That guy over there looks like a cartoon/action figure.
omg, i know.
we're too high.
We can make salsa ya know, maybe even some hot sauce. That doesn't mean we're married.
Probably should plan this out. Step one: grow stache. Two: get trenchcoat. Three: Kidnap Selena Gomez.
I had better be fucking involved with step four.
Just got to school and somone already mentioned the amount of cereal im carrying.
Restaurants Roasting People Who Gave Them Negative Yelp Reviews (25 Pics)
i wish i had the videos of us pissing on him last night.
Why the fuck is the royal wedding at 4am. That is obviously not the most appropriate time to drink during finals. It's like I'm bound to fail, by royal decree.

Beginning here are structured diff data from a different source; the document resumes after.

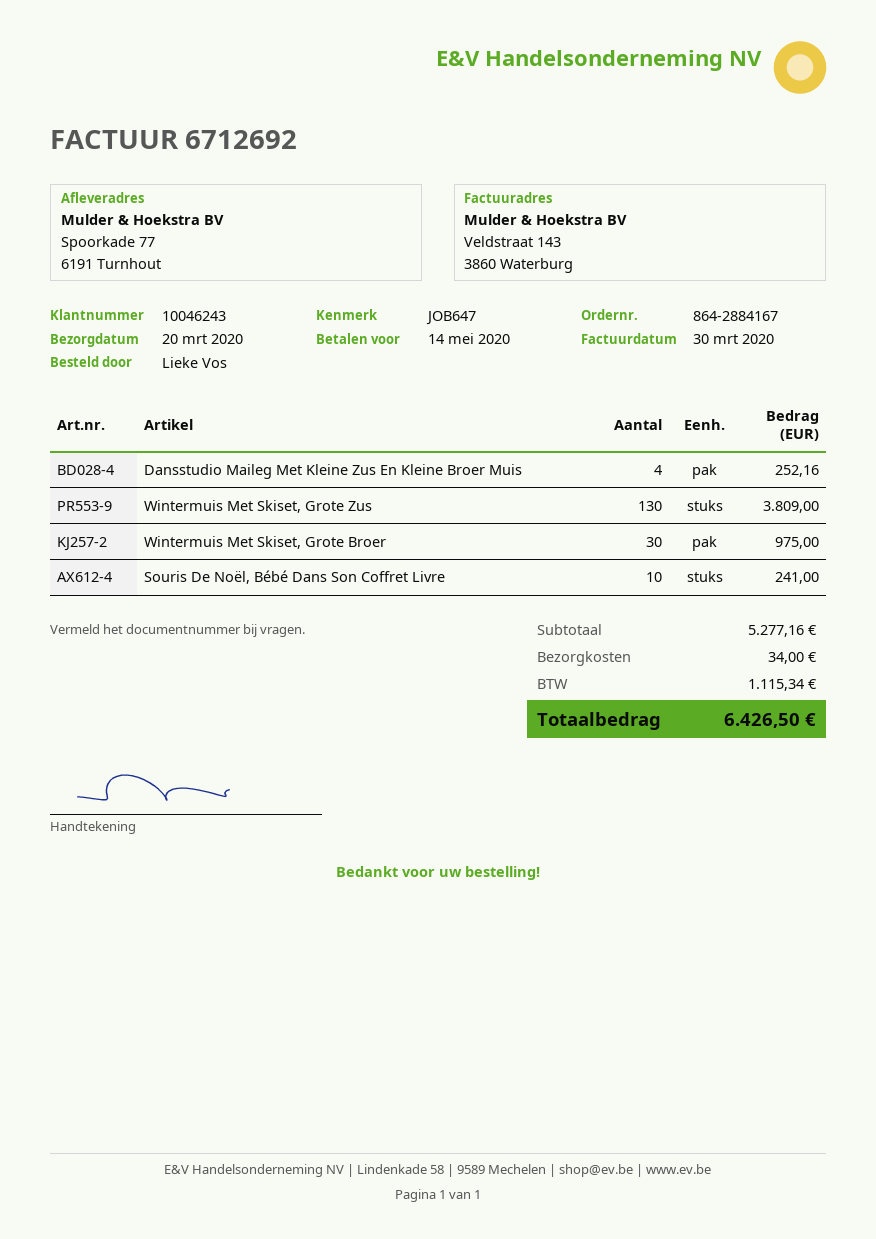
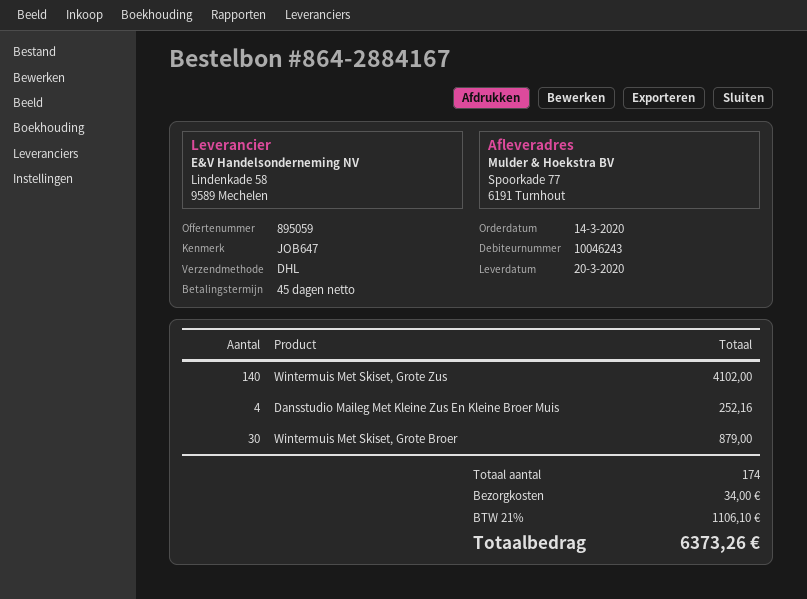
Wintermuis Met Skiset, Grote Zus: 130 for 3809.00 -> 140 for 4102.00
Wintermuis Met Skiset, Grote Broer: 30 for 975.00 -> 30 for 879.00
Souris De Noël, Bébé Dans Son Coffret Livre: 10 for 241.00 -> none
tax: 1115.34 -> 1106.10
total: 6426.50 -> 6373.26

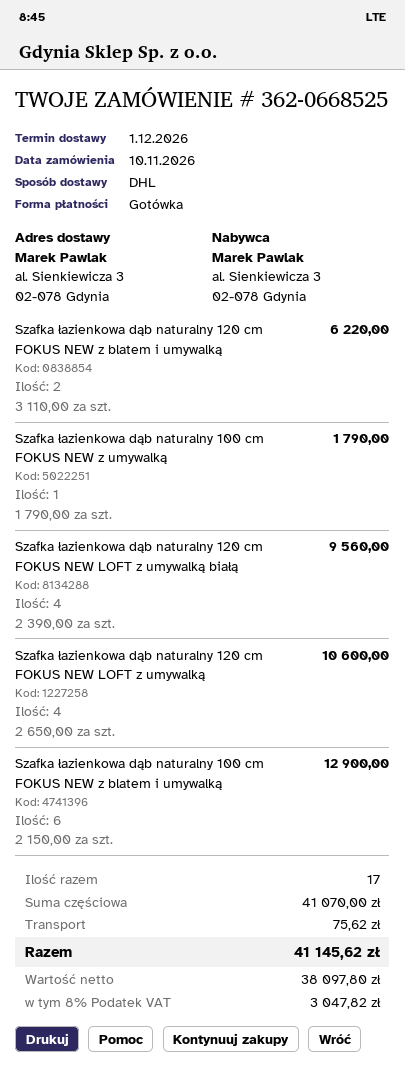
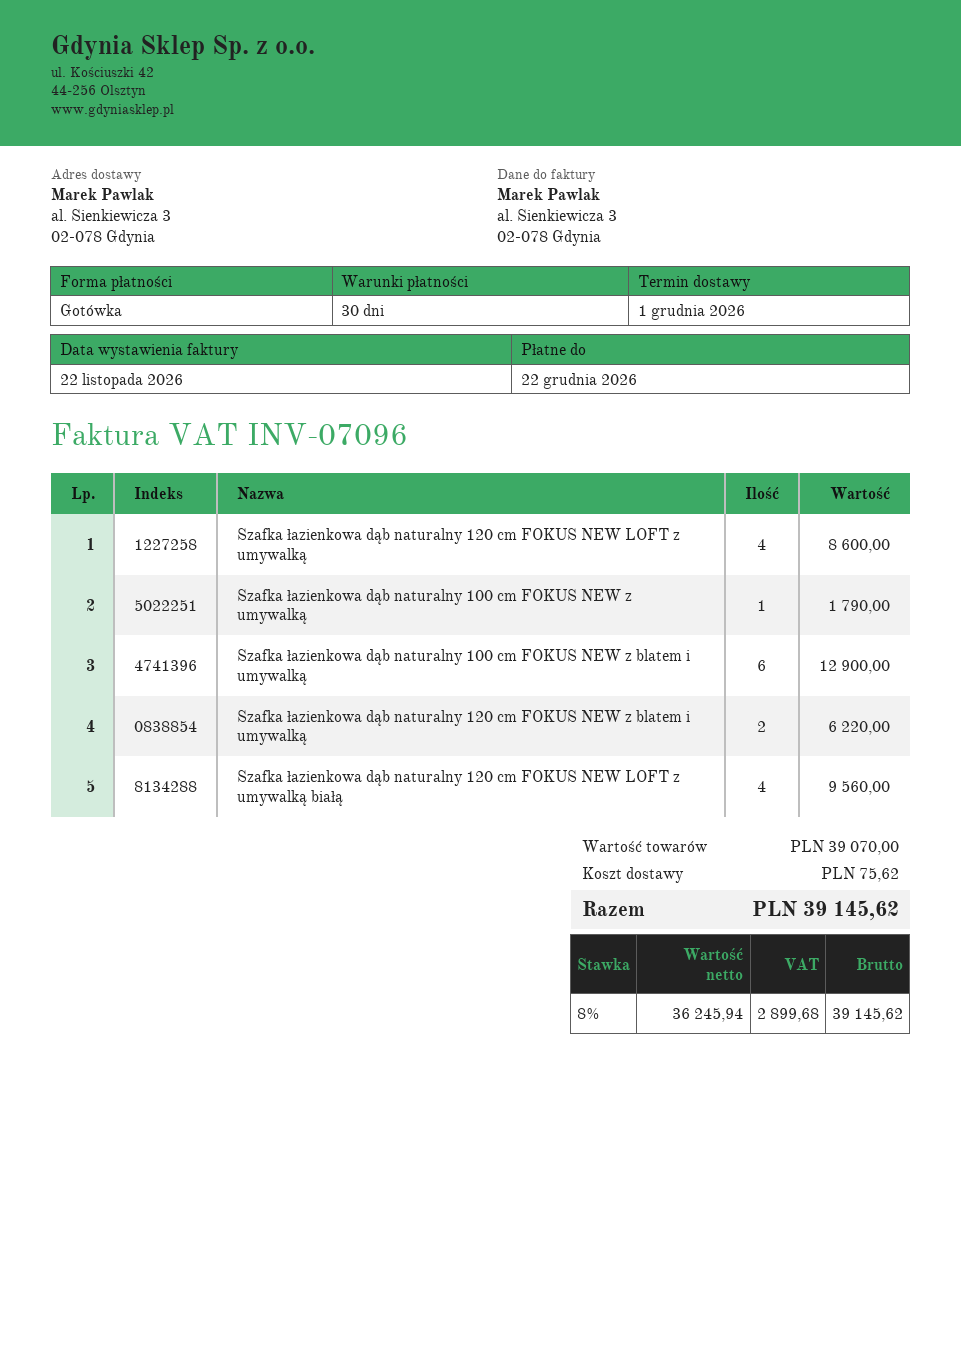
Szafka łazienkowa dąb naturalny 120 cm FOKUS NEW LOFT z umywalką: 4 for 10600.00 -> 4 for 8600.00
subtotal: 41070.00 -> 39070.00
net: 38097.80 -> 36245.94
tax: 8% = 3047.82 -> 8% = 2899.68
total: 41145.62 -> 39145.62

Tell him next time im gonna be "disgrace to the family" drunk
I woke up to him yelling "WHO SLEEPS WITH A BEER IN THEIR HAND?!?" this of course, startled me awake and made me spill the aforementioned beer. So I guess the a answer is- not this girl, not anymore. Asshole
I'm scared to see what happens if we keep winning like this. I don't think there enough livers for every one after the season is over.
Woman Posts Harassing DMs From Creep Online, Now He’s Upset Because People Told His Mom
Gays age differently than straights. 29 is like 45 in gay years. Next year I'll be in adult diapers and applying for medicaid.
I have the overwhelming need to take care of him. Both with my vagina and like emotionally.
He literally ejaculated and I hit Uber
I'm at a Tim Horton's and two girls just came in handcuffed to eachother
I'm her ex, so unless you're interested in her massive moral failings and open season vagina, I'm not your guy.
Straight boys are literally imbeciles. If Darwinism doesn’t get them female rage will.